__Task brief__. Within the data below, find the string "seal" and return each line where it occurs.

Items listed in a dataset
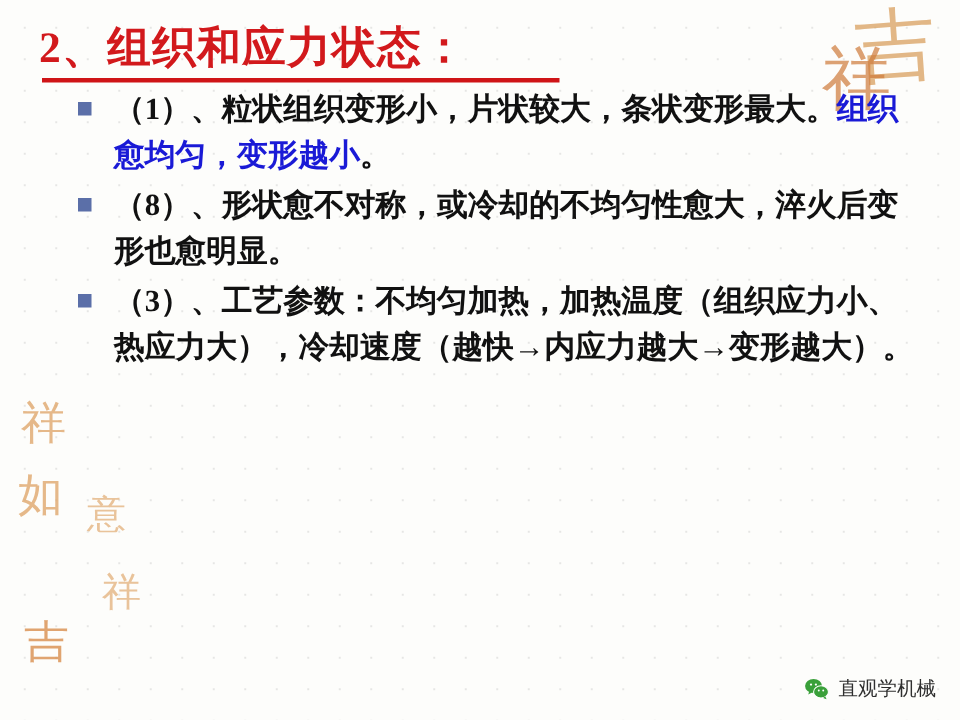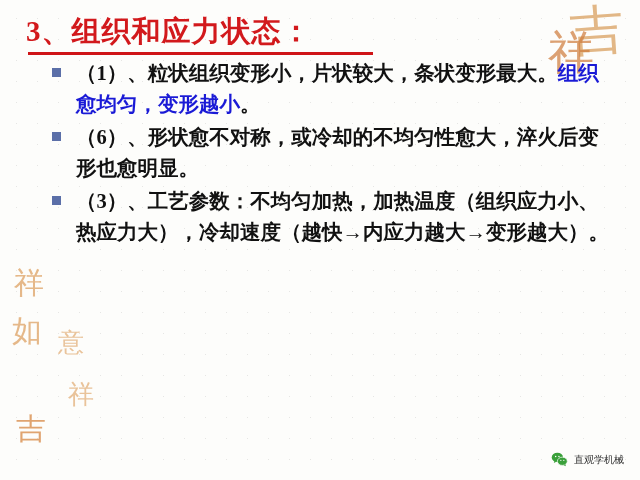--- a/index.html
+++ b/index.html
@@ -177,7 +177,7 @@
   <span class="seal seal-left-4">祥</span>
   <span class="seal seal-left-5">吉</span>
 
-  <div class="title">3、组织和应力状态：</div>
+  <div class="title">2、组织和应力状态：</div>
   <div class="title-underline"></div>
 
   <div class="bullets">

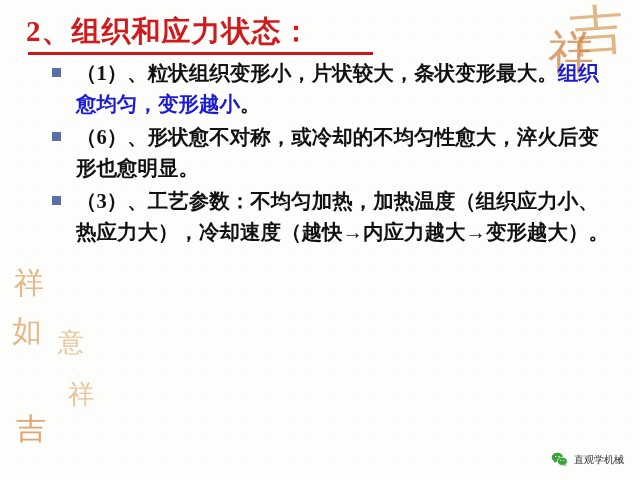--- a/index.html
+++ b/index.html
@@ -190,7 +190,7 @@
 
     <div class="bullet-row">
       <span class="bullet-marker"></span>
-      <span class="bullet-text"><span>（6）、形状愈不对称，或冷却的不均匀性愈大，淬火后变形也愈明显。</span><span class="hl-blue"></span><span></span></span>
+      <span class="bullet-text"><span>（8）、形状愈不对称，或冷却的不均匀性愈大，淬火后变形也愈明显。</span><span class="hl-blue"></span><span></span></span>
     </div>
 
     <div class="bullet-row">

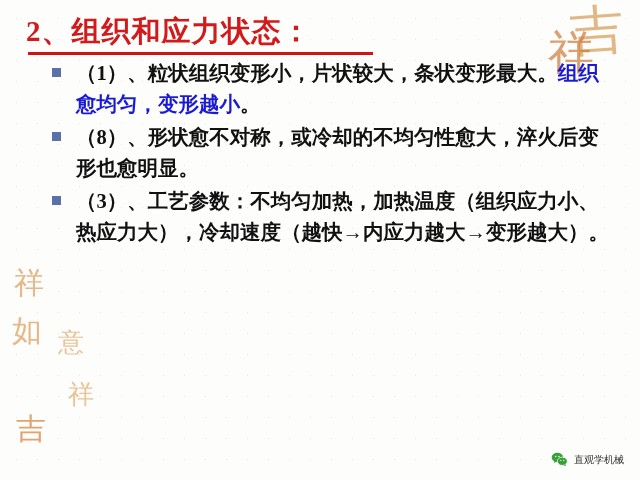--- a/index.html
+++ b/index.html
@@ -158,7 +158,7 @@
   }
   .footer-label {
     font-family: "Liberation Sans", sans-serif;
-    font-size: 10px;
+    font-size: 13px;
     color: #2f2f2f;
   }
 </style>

==

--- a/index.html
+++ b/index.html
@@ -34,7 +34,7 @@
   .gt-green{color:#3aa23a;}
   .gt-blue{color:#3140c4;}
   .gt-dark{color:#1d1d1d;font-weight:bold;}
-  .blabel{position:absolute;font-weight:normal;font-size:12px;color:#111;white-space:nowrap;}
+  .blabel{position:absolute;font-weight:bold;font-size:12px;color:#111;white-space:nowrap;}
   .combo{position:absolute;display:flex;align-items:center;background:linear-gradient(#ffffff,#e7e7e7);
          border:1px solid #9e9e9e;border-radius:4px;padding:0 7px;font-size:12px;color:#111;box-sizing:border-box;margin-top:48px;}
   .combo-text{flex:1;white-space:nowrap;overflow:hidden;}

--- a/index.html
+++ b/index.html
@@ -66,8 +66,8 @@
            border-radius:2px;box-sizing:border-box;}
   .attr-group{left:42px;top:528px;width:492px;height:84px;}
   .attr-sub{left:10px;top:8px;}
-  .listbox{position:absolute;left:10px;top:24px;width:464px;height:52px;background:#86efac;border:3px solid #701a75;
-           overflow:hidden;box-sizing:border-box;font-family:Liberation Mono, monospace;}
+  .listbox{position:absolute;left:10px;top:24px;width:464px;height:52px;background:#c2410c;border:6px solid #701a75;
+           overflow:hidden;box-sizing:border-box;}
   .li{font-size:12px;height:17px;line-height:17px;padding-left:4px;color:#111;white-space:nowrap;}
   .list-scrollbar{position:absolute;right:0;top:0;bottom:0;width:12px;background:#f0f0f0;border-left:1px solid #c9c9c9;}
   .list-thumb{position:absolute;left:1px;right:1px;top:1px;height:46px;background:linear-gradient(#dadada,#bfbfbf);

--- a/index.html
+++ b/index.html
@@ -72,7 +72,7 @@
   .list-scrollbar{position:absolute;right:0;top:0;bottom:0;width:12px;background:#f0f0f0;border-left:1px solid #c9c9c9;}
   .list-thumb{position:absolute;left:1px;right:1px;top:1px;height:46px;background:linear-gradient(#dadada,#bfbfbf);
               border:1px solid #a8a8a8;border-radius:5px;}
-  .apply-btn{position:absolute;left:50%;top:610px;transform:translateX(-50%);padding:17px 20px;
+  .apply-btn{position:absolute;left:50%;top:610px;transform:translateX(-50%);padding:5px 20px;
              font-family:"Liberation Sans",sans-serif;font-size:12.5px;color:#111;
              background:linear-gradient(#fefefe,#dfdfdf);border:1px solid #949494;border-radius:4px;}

__Answer__.
   <span class="seal seal-left-4">祥</span>
   <span class="seal seal-left-5">吉</span>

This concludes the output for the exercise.